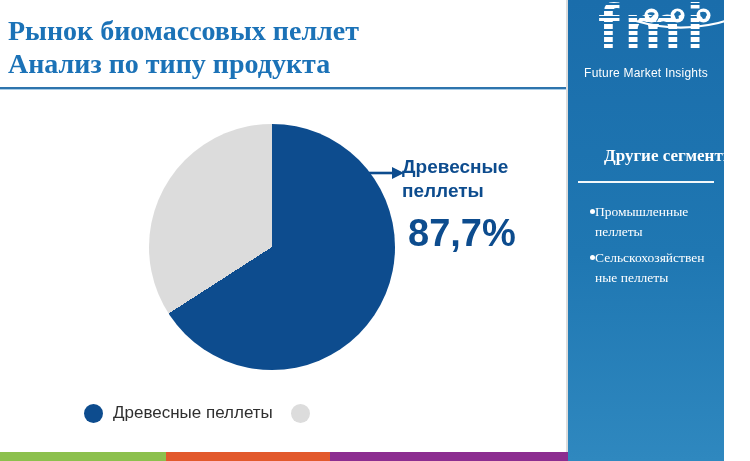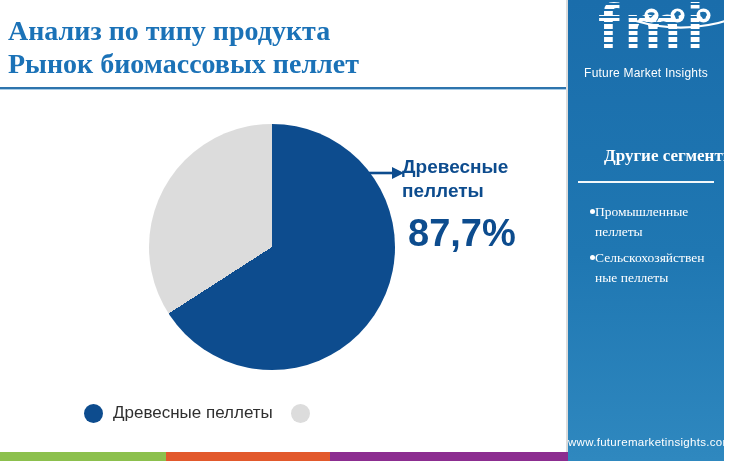--- a/index.html
+++ b/index.html
@@ -58,22 +58,22 @@
   .bullet-dot{width:5px;height:5px;border-radius:50%;background:#fff;flex:0 0 auto;margin-top:7px;}
   .side-url{position:absolute;bottom:13px;left:0;width:100%;text-align:center;
             font-size:11.5px;letter-spacing:0.3px;color:#fff;text-decoration:none;display:block;}
 </style>
 </head>
 <body>
 
 <div class="stage">
 
   <div class="title">
+    <div>Рынок биомассовых пеллет</div>
     <div>Анализ по типу продукта</div>
-    <div>Рынок биомассовых пеллет</div>
   </div>
   <div class="title-rule"></div>
 
   <div class="pie" style="background: conic-gradient(rgb(13, 76, 142) 0%, rgb(13, 76, 142) 65.9%, rgb(220, 220, 220) 65.9%, rgb(220, 220, 220) 100%);"></div>
 
   <svg class="callout-arrow" width="40" height="18" viewBox="0 0 40 18">
     <line x1="3" y1="9" x2="27" y2="9" stroke="#0d4c8e" stroke-width="2.6"></line>
     <polygon points="26,3 38,9 26,15" fill="#0d4c8e"></polygon>
   </svg>
   <div class="callout-label">Древесные пеллеты</div>
@@ -125,16 +125,15 @@
       <li>
         <span class="bullet-dot"></span>
         <span>Промышленные пеллеты</span>
       </li>
       <li>
         <span class="bullet-dot"></span>
         <span>Сельскохозяйствен ные пеллеты</span>
       </li>
     </ul>
 
-    <a class="side-url" href="#">www.futuremarketinsights.com</a>
   </div>
 
 </div>
 
 </body></html>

※ ※ ※

WHAT NEEDS TO BE DONE
If a record holds a picture, leave the picture out, but copy everything else exactly.

RESULT
--- a/index.html
+++ b/index.html
@@ -58,22 +58,22 @@
   .bullet-dot{width:5px;height:5px;border-radius:50%;background:#fff;flex:0 0 auto;margin-top:7px;}
   .side-url{position:absolute;bottom:13px;left:0;width:100%;text-align:center;
             font-size:11.5px;letter-spacing:0.3px;color:#fff;text-decoration:none;display:block;}
 </style>
 </head>
 <body>
 
 <div class="stage">
 
   <div class="title">
+    <div>Рынок биомассовых пеллет</div>
     <div>Анализ по типу продукта</div>
-    <div>Рынок биомассовых пеллет</div>
   </div>
   <div class="title-rule"></div>
 
   <div class="pie" style="background: conic-gradient(rgb(13, 76, 142) 0%, rgb(13, 76, 142) 65.9%, rgb(220, 220, 220) 65.9%, rgb(220, 220, 220) 100%);"></div>
 
   <svg class="callout-arrow" width="40" height="18" viewBox="0 0 40 18">
     <line x1="3" y1="9" x2="27" y2="9" stroke="#0d4c8e" stroke-width="2.6"></line>
     <polygon points="26,3 38,9 26,15" fill="#0d4c8e"></polygon>
   </svg>
   <div class="callout-label">Древесные пеллеты</div>
@@ -125,16 +125,15 @@
       <li>
         <span class="bullet-dot"></span>
         <span>Промышленные пеллеты</span>
       </li>
       <li>
         <span class="bullet-dot"></span>
         <span>Сельскохозяйствен ные пеллеты</span>
       </li>
     </ul>
 
-    <a class="side-url" href="#">www.futuremarketinsights.com</a>
   </div>
 
 </div>
 
 </body></html>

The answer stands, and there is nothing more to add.